At last, still in unbroken silence, she knew that they had entered a large space. Their footsteps no longer echoed and re-echoed. Her guide walked more slowly, and at last paused, releasing her hand. She felt again the touch of his clammy fingers as he untied the knots of her bandage. He took it off.
At first she could see little. The silence remained unbroken, and only the center of the room was lighted. When her eyes grew accustomed, she made out the scene slowly.
A great stone vault, its walls broken into crypts which had contained caskets of the dead. But the caskets had been removed; and were piled in a corner, and in the niches were rifles. In the center was a pine table, curiously incongruous, and on it writing materials, a cheap clock, and a pile of documents. There were two candles only, and these were stuck in skulls—old brown skulls so infinitely removed from all semblance to the human that they were not even horrible. It was as if they had been used, not to inspire terror, but because they were at hand and convenient for the purpose. In the shadow, ranged in a semicircle, were nine figures, all motionless, all masked, and cloaked in black. They sat, another incongruity, on plain wooden chairs. But in spite of that they were figures of dread. The one who had brought her made the tenth.

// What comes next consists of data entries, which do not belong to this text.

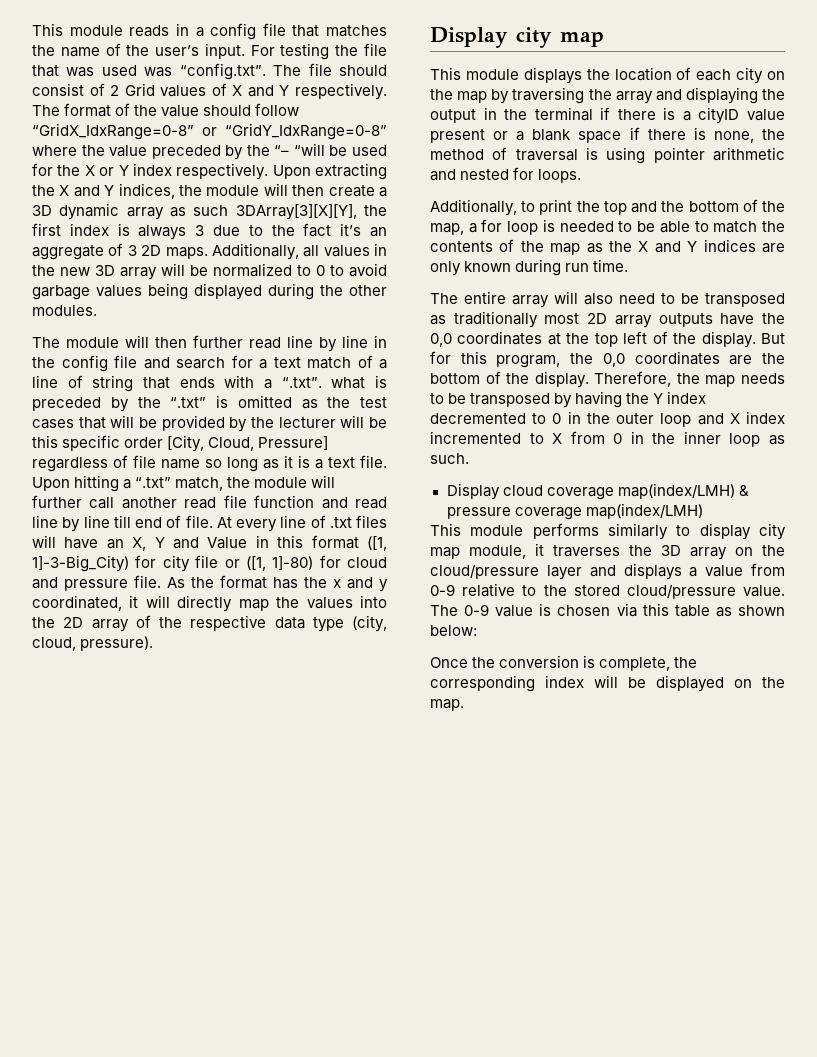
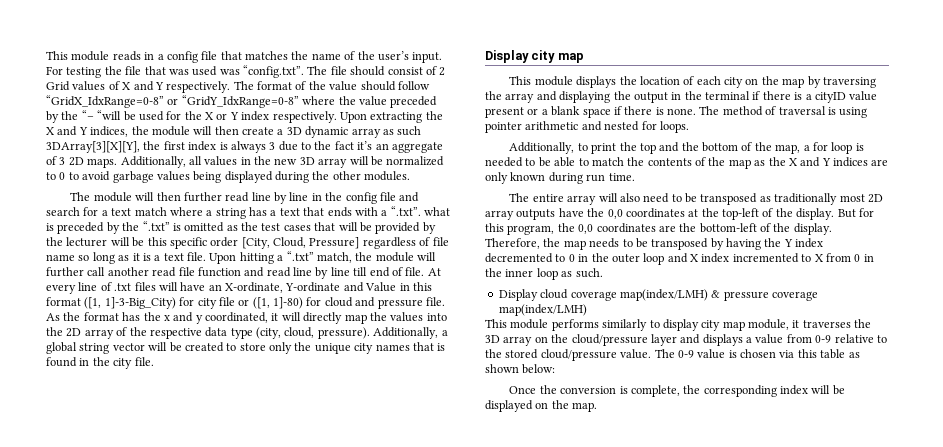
- The module will then further read line by line in the config file and search for a text match of a line of string that ends with a “.txt”. what is preceded by the “.txt” is omitted as the test cases that will be provided by the lecturer will be this specific order [City, Cloud, Pressure] regardless of file name so long as it is a text file.
+ The module will then further read line by line in the config file and search for a text match where a string has a text that ends with a “.txt”. what is preceded by the “.txt” is omitted as the test cases that will be provided by the lecturer will be this specific order [City, Cloud, Pressure] regardless of file name so long as it is a text file.
- At every line of .txt files will have an X, Y and Value in this format ([1, 1]-3-Big_City) for city file or ([1, 1]-80) for cloud and pressure file.
+ At every line of .txt files will have an X-ordinate, Y-ordinate and Value in this format ([1, 1]-3-Big_City) for city file or ([1, 1]-80) for cloud and pressure file.
+ Additionally, a global string vector will be created to store only the unique city names that is found in the city file.
- This module displays the location of each city on the map by traversing the array and displaying the output in the terminal if there is a cityID value present or a blank space if there is none, the method of traversal is using pointer arithmetic and nested for loops.
+ This module displays the location of each city on the map by traversing the array and displaying the output in the terminal if there is a cityID value present or a blank space if there is none. The method of traversal is using pointer arithmetic and nested for loops.
- The entire array will also need to be transposed as traditionally most 2D array outputs have the 0,0 coordinates at the top left of the display.
+ The entire array will also need to be transposed as traditionally most 2D array outputs have the 0,0 coordinates at the top-left of the display.
- But for this program, the 0,0 coordinates are the bottom of the display.
+ But for this program, the 0,0 coordinates are the bottom-left of the display.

Still the silence, broken only by the drip of water from the ceiling into a tin pail.
Had she not known the past record of the men before her, the rather opera bouffe setting with which they chose to surround themselves might have aroused her scorn. But Olga Loschek knew too much. She guessed shrewdly that, with the class of men with whom they dealt, it was not enough that their name spelled terror. They must visualize it. They had taken their cue from that very church, indeed, beneath which they hid. The church, with its shrines and images, appealed to the eye. They, too, appealed to the eye. Their masks, the carefully constructed and upheld mystery of their identity, the trappings of death about them—it was skillfully done.
Not that she was thinking consecutively just then. It was a mental flash, even as her eyes, growing accustomed to the darkness made out the white numeral, from one to ten, on the front of each shroud-like cloak.
Still no one spoke. The Countess faced them.
Only her eyes showed her nervousness; she stood haughtily, her head held high. But like most women, she could not endure silence for long, at least the silence of shrouded figures and intent eyes.
“Now that I am here,” she demanded, “may I ask why I have been summoned?”
It was Number Seven who replied. It was Number Seven who, during the hour that followed, spoke for the others. None moved, or but slightly. There was no putting together of heads, no consulting. Evidently all had been carefully prearranged.